Apply an gawk script to multiple files in a folder

Question

I would like to use the following awk line to remove every even line (and keep the odd lines) in a text file.

awk 'NR%2==1' filename.txt > output

The problem is that I struggle to either loop properly in awk or build a shell script to apply this to all *.txt fies in a folder. I tried to use this one-liner

gawk 'FNR==1{if(o)close(o);o=FILENAME;
sub(/\.txt/,"_oddlines.txt",o)}{NR%2==1; print>o}'

but that didn't remove the even lines. And I am even less familiar with shell scripting. I use gawk under win7 or cygwin with bash. Many thanks for any kind of idea.

torek · Accepted Answer · 2013-09-22 00:49:45Z

Your existing gawk one-liner is really close. Here it is formatted as a more readable script:

FNR == 1 {
    if (o)
        close(o)
    o = FILENAME
    sub(/\.txt/, "_oddlines.txt", o)
}
{
    NR % 2 == 1
    print > o
}

This should make the error obvious¹. So now we remove that error:

FNR == 1 {
    if (o)
        close(o)
    o = FILENAME
    sub(/\.txt/, "_oddlines.txt", o)
}
NR % 2 == 1 {
    print > o
}

$ awk -f foo.awk *.txt

and it works (and of course you can re-one-line-ize this).

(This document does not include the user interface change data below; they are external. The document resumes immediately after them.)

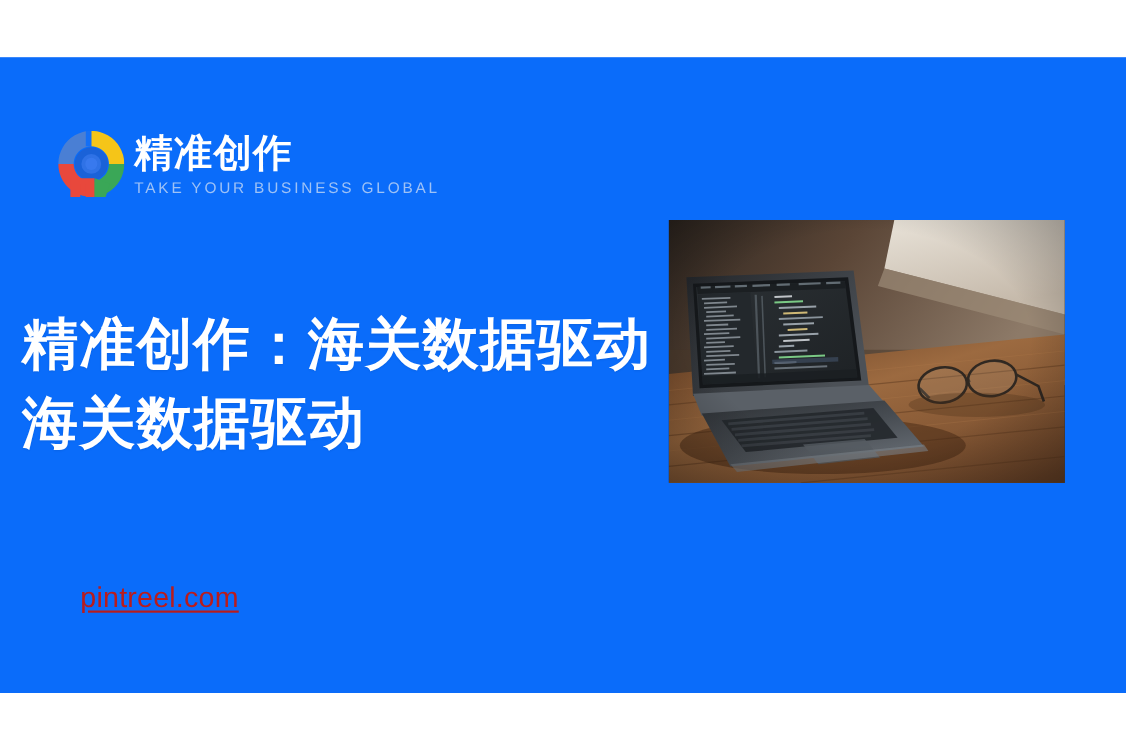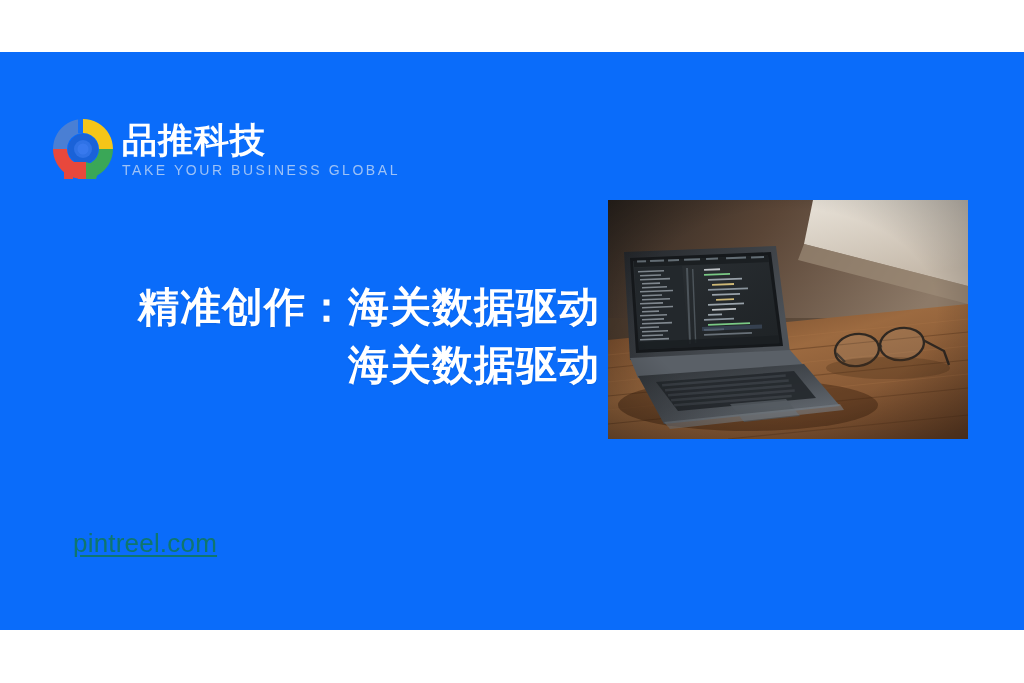--- a/index.html
+++ b/index.html
@@ -73,36 +73,36 @@
     margin-top: 3px;
     white-space: nowrap;
   }
 
   
   .headline {
     position: absolute;
     left: 20px;
     top: 278px;
     width: 580px;
-    text-align: right;
+    text-align: left;
     color: #ffffff;
     font-family: "Liberation Serif", "DejaVu Serif", serif;
     font-weight: 700;
-    font-size: 41px;
+    font-size: 51px;
     line-height: 1.42;
     letter-spacing: 1px;
     text-shadow: 0 1px 2px rgba(0,0,0,0.08);
   }
 
   
   .url-link {
     position: absolute;
     left: 73px;
     top: 528px;
-    color: #0f766e;
+    color: #b91c1c;
     font-family: "Liberation Sans", sans-serif;
     font-size: 26px;
     font-weight: 400;
     text-decoration: underline;
     text-underline-offset: 3px;
     letter-spacing: 0.2px;
     cursor: pointer;
   }
 
   
@@ -149,21 +149,21 @@
         <circle cx="31" cy="31" r="15" fill="#1a62d8"></circle>
         <circle cx="31" cy="31" r="9" fill="#2f72e6"></circle>
         <circle cx="31" cy="31" r="5.5" fill="#3c7cf0" opacity="0.75"></circle>
 
         <path d="M12 44 L12 61 L21 61 L21 50 L26 50 L26 61 L34 61 L34 44 Z" fill="#e8483c"></path>
         <path d="M34 44 L34 61 L44 61 L48 49 Z" fill="#3aa757"></path>
       </svg>
     </div>
 
     <div class="logo-words">
-      <div class="logo-cn">品推科技</div>
+      <div class="logo-cn">精准创作</div>
       <div class="logo-tagline">TAKE YOUR BUSINESS GLOBAL</div>
     </div>
   </div>
 
   <div class="headline">
     <div>精准创作：海关数据驱动</div>
     <div>海关数据驱动</div>
   </div>
 
   <a class="url-link">pintreel.com</a>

(Normally I would do this with a for like the other answers, but I wanted to show you how close you were!)

¹Per comment, maybe not quite so obvious?

Awk's basic language construct is the "pattern-action" statement. An awk program is just a list of such statements. The "pattern" is so named because originally they were mostly grep-like regular expression patterns:

$ awk '/^be.*st$/' < /usr/share/dict/web2
beanfeast
beast
[snip]

(Except for the slashes, this is basically just running grep, since it uses the default action, print.)

Patterns can actually contain two addresses, but it's more typical to use one, as in these cases. Patterns not enclosed within slashes allow tests like FNR == 1 (File-specific Number of this Record equals 1) or NR % 2 == 1 (Number of this Record—cumulative across all files!—mod 2 equals 1).

Once you hit the open brace, though, you're into the "action" part. Now NR % 2 == 1 simply calculates the result (true or false) and then throws it away. If you leave out the "pattern" part entirely, the "action" part is run on every input line. So this prints every line.

Note that the test NR % 2 == 1 is testing the cumulative record-number. So if some file has an odd number of lines ("records"), the next file will print out every even-numbered line (and this will persist until you hit another file with an odd number of lines).

For instance, suppose the two input files are A.txt and B.txt. Awk starts reading A.txt and has both FNR and NR set to 1 for the first line, which might be, e.g., file A, line 1. Since FNR == 1 the first "action" is done, setting o. Then awk tests the second pattern. NR is 1, so NR % 2 is 1, so the second "action" is done, printing that line to A_oddlines.txt.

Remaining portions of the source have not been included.